With wrangles, cleaning data sets is made quick and easy. This tutorial will walk you through cleaning a data set with the power of wrangles.
Before we start, let's get familiar with our data.

At first glance, you'll notice exessive spaces, mispellings, leading zeros and just general noise. Let's see how we can utilize Data Wrangles to clean this data set.
Next, we will use the "Remove Characters" standardize wrangle to remove any unwanted words or characters. In our case, we will be removing "|", "{", "}", "AAA" and "0000".
To start, we will use Remove Characters to remove "|", "{", "}" as it is removes single characters, not words. Remove Characters removes any the character you give it no matter it's position. Replace will be used to remove any multi-character strings.

Now, let's use Replace to remove "AAA" and "0000". Replace takes two arguments "Find" and "Replace" but in our case we want to replace these with nothing so that field will just be left blank.

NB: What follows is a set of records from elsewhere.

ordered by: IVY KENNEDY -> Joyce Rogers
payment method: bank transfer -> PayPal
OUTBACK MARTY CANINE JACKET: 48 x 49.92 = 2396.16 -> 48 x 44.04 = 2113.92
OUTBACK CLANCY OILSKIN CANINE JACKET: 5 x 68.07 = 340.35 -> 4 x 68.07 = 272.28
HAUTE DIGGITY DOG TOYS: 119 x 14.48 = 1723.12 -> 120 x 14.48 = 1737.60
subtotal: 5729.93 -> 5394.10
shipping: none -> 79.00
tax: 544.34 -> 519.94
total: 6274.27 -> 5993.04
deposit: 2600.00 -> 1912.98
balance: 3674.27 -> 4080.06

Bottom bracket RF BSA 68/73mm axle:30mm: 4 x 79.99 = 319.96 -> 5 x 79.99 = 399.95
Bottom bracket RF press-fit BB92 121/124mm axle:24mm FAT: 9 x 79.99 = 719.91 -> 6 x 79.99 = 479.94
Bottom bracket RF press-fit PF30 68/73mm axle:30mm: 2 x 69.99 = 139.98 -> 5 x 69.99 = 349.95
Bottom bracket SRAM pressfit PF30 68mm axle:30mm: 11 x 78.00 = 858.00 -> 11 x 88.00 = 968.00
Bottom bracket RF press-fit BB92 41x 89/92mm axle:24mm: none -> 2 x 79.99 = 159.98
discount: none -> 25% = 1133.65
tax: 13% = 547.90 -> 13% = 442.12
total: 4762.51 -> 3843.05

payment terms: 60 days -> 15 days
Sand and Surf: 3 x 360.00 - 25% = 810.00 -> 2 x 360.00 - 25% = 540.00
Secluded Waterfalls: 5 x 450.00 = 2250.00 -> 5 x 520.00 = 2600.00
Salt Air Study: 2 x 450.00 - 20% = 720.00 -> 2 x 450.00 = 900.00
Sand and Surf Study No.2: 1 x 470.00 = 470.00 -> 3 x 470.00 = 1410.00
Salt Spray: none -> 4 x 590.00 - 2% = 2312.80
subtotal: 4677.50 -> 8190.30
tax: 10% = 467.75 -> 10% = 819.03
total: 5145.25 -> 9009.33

The standardize "Spaces" wrangle is used to collapse excessive spaces down to a single space while also replacing special space characters (such as non-breaking spaces) with a regular space. The gif below shows how to use this wrangle to reduce our excessive spaces down to a single space.


Instead of using Replace to correct mispellings and abbreviations, lets build a custom standardize wrangle to do this. By creating a custom wrangle, we are building something that we can reuse in the future.
Our mispellings to correct are "Sartwatch", and "Smsung" and the abbreviation is "GGL". Now, there are several words that look to be of another language but I do not what langauge, if any, it is. There is also not enough context to be able to tell what is meant here, whereas is our three examples there is.


With just a few quick and easy steps we have a much cleaner, easier to read data set. There are a few more things we could clean up (like the unkown words) but without the proper context or more information it is best to not get rid of data that may be important.
Let's see this entire process all together:

In just over one minute we have gone from dirty to clean data.